Nachdem 1923 die deutsche Revolution endgültig gescheitert war, war die Sowjetunion auf sich alleine gestellt. In der kommunistischen Partei der SU entwickelten sich heftige Fraktionskämpfe um den weiteren Weg. Dabei suchte jede Fraktion Unterstützung in den internationalen kommunistischen Parteien zu gewinnen, die in der Kommunistischen Internationale organisiert waren. Diese wurden mehr und mehr den Interessen der jeweiligen führenden Fraktion untergeordnet und schließlich mehr oder weniger zu Außenposten der sowjetischen Staatspolitik. Diese Unterordnung lief unter der Bezeichnung »Bolschewisierung« der kommunistischen Parteien. In der Folge vollzog sich in der KPD 1924 eine Wende zu einem scharfen ultralinken Kurs und viele Mitglieder, die an der Parteigründung mitwirkten und dort im Sinne der Politik der Einheitsfront wirkten, wurden kaltgestellt. Die ultralinke Wende wurde zwar schon 1925 nach ihrem offensichtlichen Misserfolg wieder revidiert, doch blieb die Umsetzung dieser Wende unzureichend. 1928 wurde, initiiert durch die Gremien der Kommunistischen Internationale, eine erneute Wendung nach links vollzogen, der »Sozialfaschismus« als Hauptfeind definiert und der Aufbau eigener Gewerkschaften propagiert. Mitglieder, die mit diesem Kurs nicht einverstanden waren, schlossen sich in der Kommunistischen Partei (Opposition) zusammen, um die Partei an »Haupt und Gliedern« zu erneuern. Ihre Opposition richtete sich auch gegen die bedingungslose Unterordnung unter die Kommunistische Partei der Sowjetunion und gegen die Einschränkung der innerparteilichen Demokratie. Die Gruppe gab die theoretische Zeitschrift »Gegen den Strom« und die mehrmals wöchentlich erscheinende »Arbeiterpolitik« heraus. Die KPD-O positionierte sich keineswegs irgendwo zwischen KPD und SPD, wie es vielfach dargestellt wird.

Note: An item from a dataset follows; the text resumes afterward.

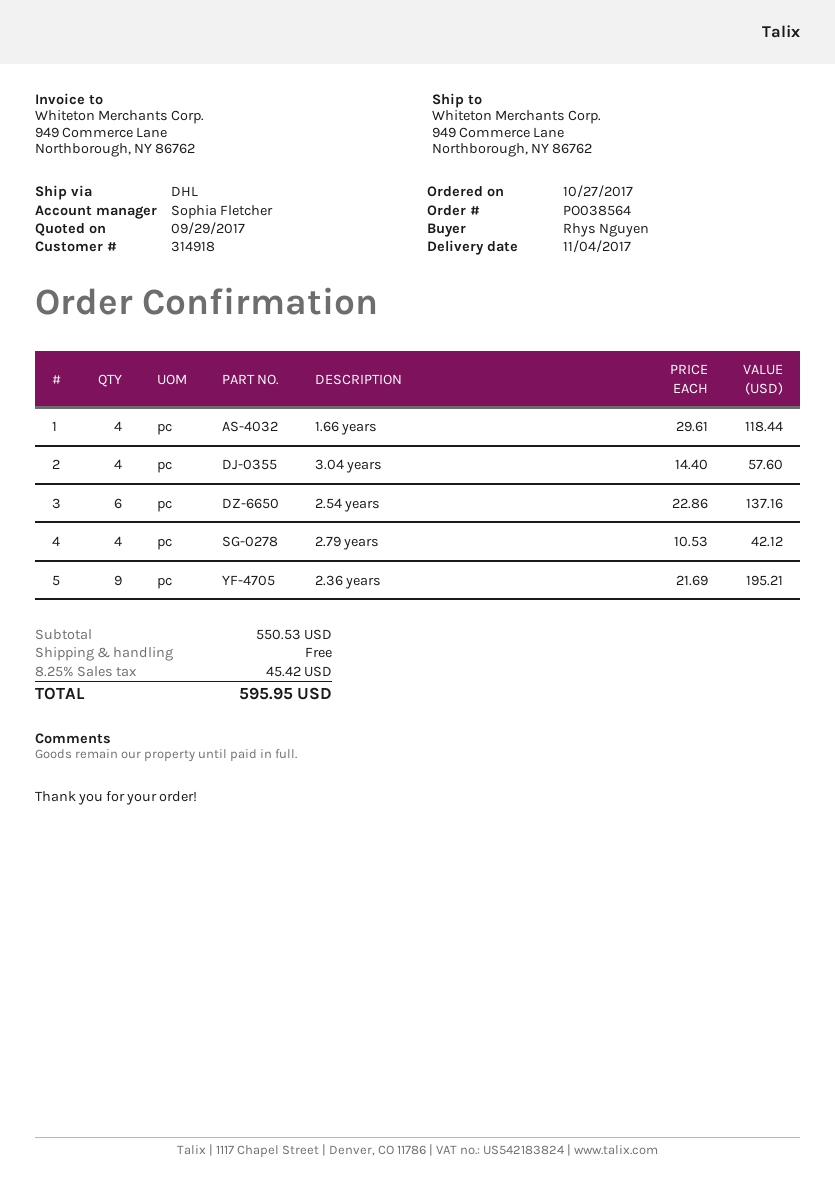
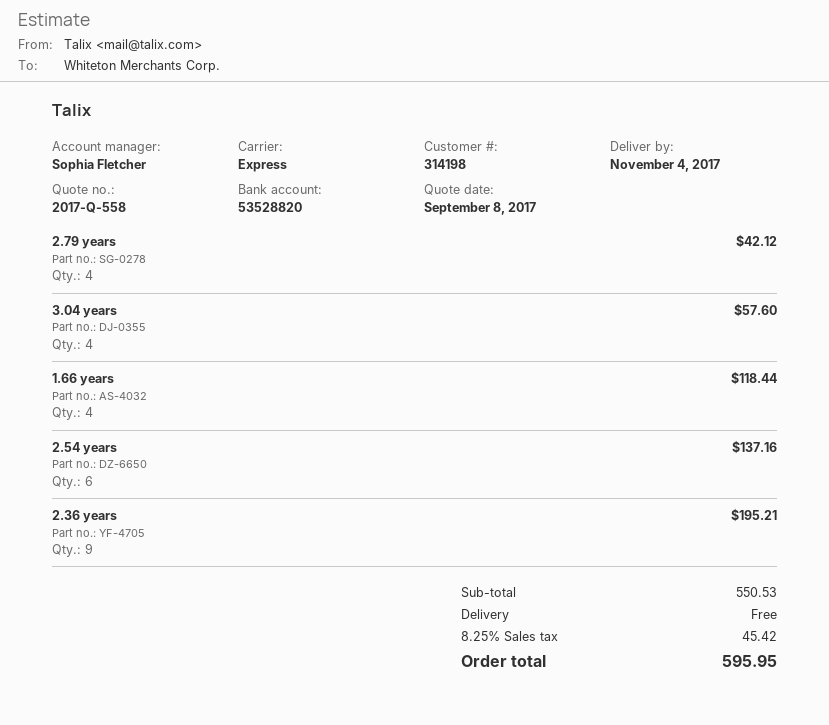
quote date: 2017-09-29 -> 2017-09-08
customer number: 314918 -> 314198
shipping method: DHL -> express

Zur Sozialdemokratie hatte die Gruppe prinzipielle Gegensätze. Die Zustimmung zu den Kriegskrediten im Ersten Weltkrieg, die Unterstützung konterrevolutionärer Banden 1918/19 und die Unterordnung unter bürgerliche Koalitionspartner in der Weimarer Republik offenbarten die Integration der SPD in das kapitalistische System. Und ihre Zustimmung zu immer weiterem Sozialabbau enttäuschte viele ihrer Wählerinnen und Wähler und trieb sie in die Arme des Faschismus. (Zur Kritik der SPD siehe im Anhang: »Wie schafft die Arbeiterklasse die Einheitsfront gegen den Faschismus?«)

Zur KPD hingegen gab es taktische Differenzen. Es ging darum, wie die von der Sozialdemokratie und von der Gewerkschaftsführung Enttäuschten für den Kommunismus gewonnen werden könnten. An der Politik der KPD wurde die sektiererische Abschottung kritisiert, der Aufbau eigener »revolutionärer« Gewerkschaften und die Sozialfaschismusthese, die es unmöglich mache, Unzufriedene aus dem sozialdemokratischen Lager anzusprechen. Gefordert wurde eine Rückkehr zur Politik der Einheitsfront. Die Forderung nach gemeinsamen Aktionen sollte sich nicht nur an die Basis der Sozialdemokratie richten, sondern auch an die Führungsgremien, da diese noch immer das Vertrauen der Mitglieder besaßen. Würde die Führung gemeinsamen Aktionen zustimmen, gebe es die Chance für kraftvolle Aktionen. Sollte sie aber die Zustimmung verweigern, könnte die passive Haltung der SPD und der Gewerkschaften angeprangert werden. (Zur Kritik der KPD siehe im Anhang: »Wie schafft die Arbeiterklasse die Einheitsfront gegen den Faschismus?«)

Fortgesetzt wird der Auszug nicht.